The third section has no true unity. There is, first, a paper by Arthur C. Danto which considers the notion of artistic influence (and also that of ‘Modernism’ as a repudiation of

past influences) by means of a comparison between some examples of Chinese and Western art. Lynn S. Joy presents a relatively slight paper on the way in which with Gassendi a humanist interpretation of texts prepared the way for the new science. Finally, Robert Cummings Neville, provides a bit of a sermon, ostensibly on the supposed symbiotic relation between philosophy and theology, concerned with what the author calls the ‘covenantal’ view of human beings. There is also some play, as at many other places in the book, with the idea of narrative.

The final section, supposedly concerned with cultural memory and the interpretation of texts, contains, first, a piece of literary criticism in the form of ruminations on silence with reference to Keats’ ‘Ode on a Grecian Urn’. It is claimed that this has philosophical relevance, but it is not easy to see what. A paper by George L. Kline on some Russian assessments of Spinoza in the nineteenth century in relation to their German sources is relentlessly historical, and without much philosophical interest. John S. Rickard discusses the uses of the past in various ways in James Joyce’s Ulyssees, and, finally, Stanley Rosen presents a thesis about Plato’s exclusion of poetry from his republic, which turns on the claim that the Republic must be satire, because the dialogue is itself poetry. The editor maintains that the paper ‘epitomises Rosen’s ability to seduce a text into complete self- exposure’-a large claim.

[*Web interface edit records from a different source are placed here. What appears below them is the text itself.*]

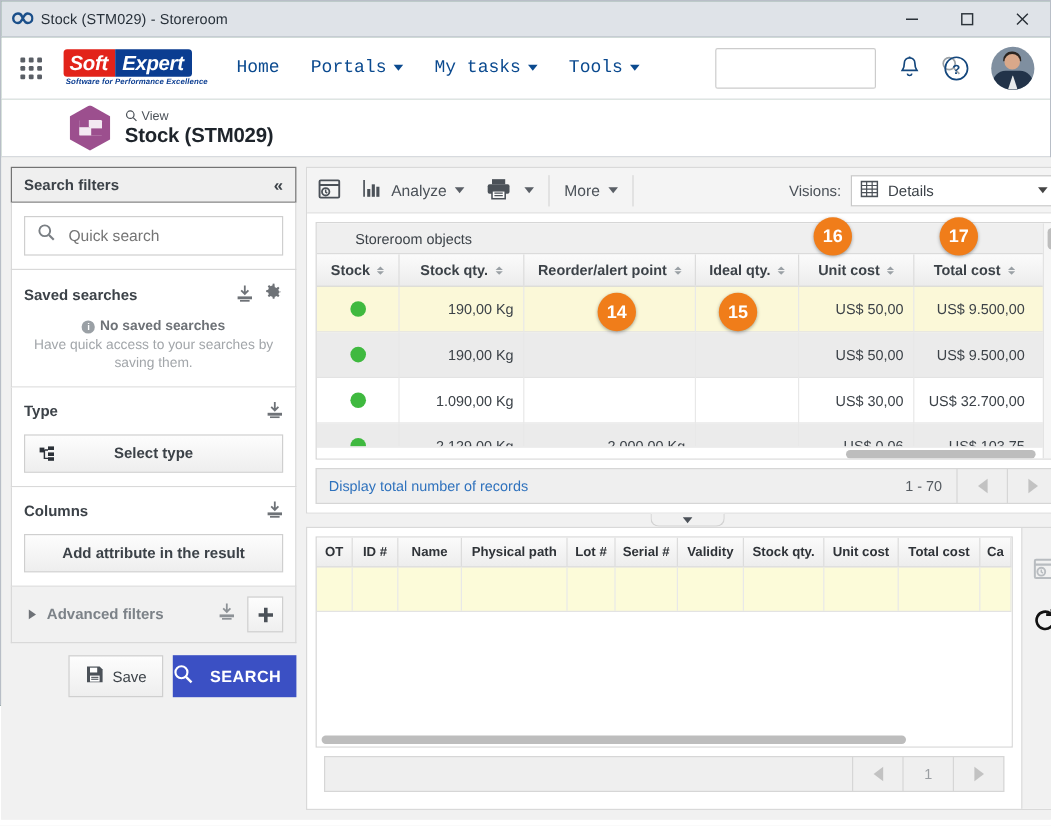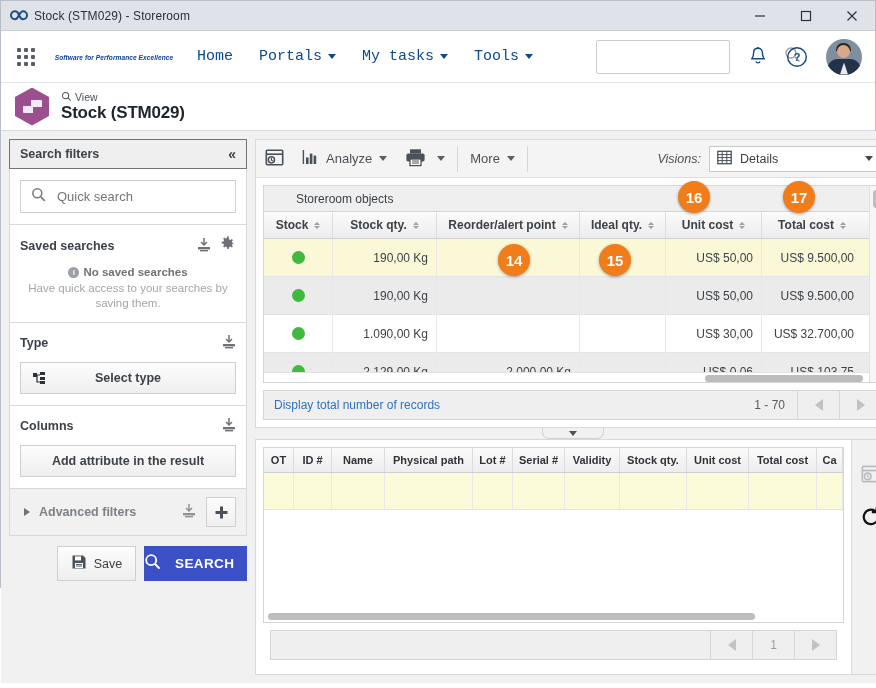--- a/index.html
+++ b/index.html
@@ -254,6 +254,10 @@
         <i></i>
     </div>
     <div class="logo">
+      <div class="logo-top">
+        <div class="logo-soft">Soft</div>
+        <div class="logo-exp">Expert</div>
+      </div>
       <div class="logo-sub">Software for Performance Excellence</div>
     </div>
 

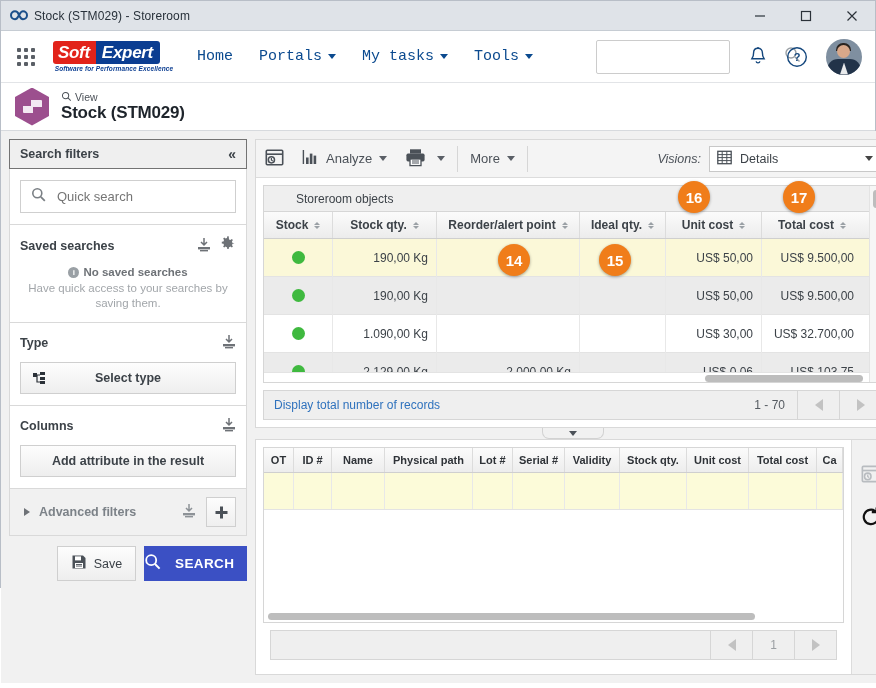--- a/index.html
+++ b/index.html
@@ -68,7 +68,7 @@
 
   
   .pagebar{ height:48px; background:#fff; display:flex; align-items:center;
-     border-bottom:1px solid #d7dade;}
+     border-bottom:1px solid #d7dade;padding-left:43px;}
   .hexico{ width:34px; height:38px; margin-left:14px; position:relative;
     background:#9c4f8e; clip-path:polygon(50% 0,100% 25%,100% 75%,50% 100%,0 75%,0 25%);
     display:flex; align-items:center; justify-content:center;}

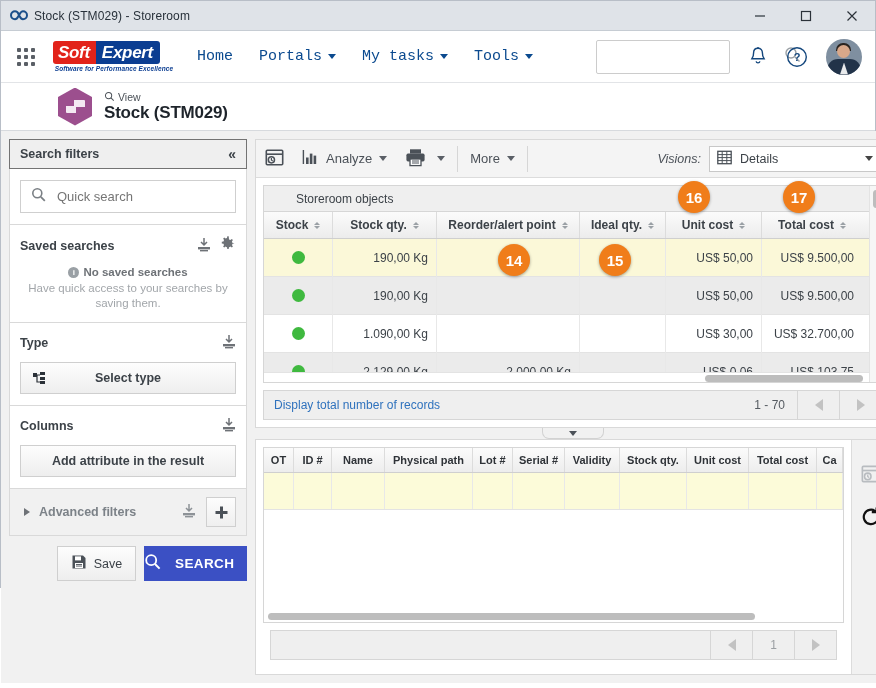--- a/index.html
+++ b/index.html
@@ -133,7 +133,7 @@
   .caret-dk{ border-left:4px solid transparent;border-right:4px solid transparent;
     border-top:5px solid #5a5f66; display:inline-block;}
   .visions{ margin-left:auto; display:flex; align-items:center; gap:8px; padding-right:8px;}
-  .visions .lbl{ font-size:12.5px;color:#4b5158;font-style:italic;}
+  .visions .lbl{ font-size:12.5px;color:#4b5158;}
   .vselect{ width:172px;height:26px;border:1px solid #c8c8c8;background:#fff;display:flex;
     align-items:center;padding:0 7px;gap:8px;font-size:12.5px;color:#3c4248;cursor:pointer;}
   .vselect .vcaret{ margin-left:auto; border-left:4px solid transparent;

Much of the language of the discussions is exceedingly opaque, and, as already mentioned, much of the philosophy is extremely general in its presentation. A few more ‘case-studies’ would have been illuminating, and might indeed have led to a qualification of some of the larger claims. Although the question of the role within philosophy of the history of the subject is an interesting one, and the second section of the book which contains the papers by MacIntyre and Lucas is thought-producing in that connection, it cannot be said that the collection as a whole is likely to have a substantial impact on cultural memory.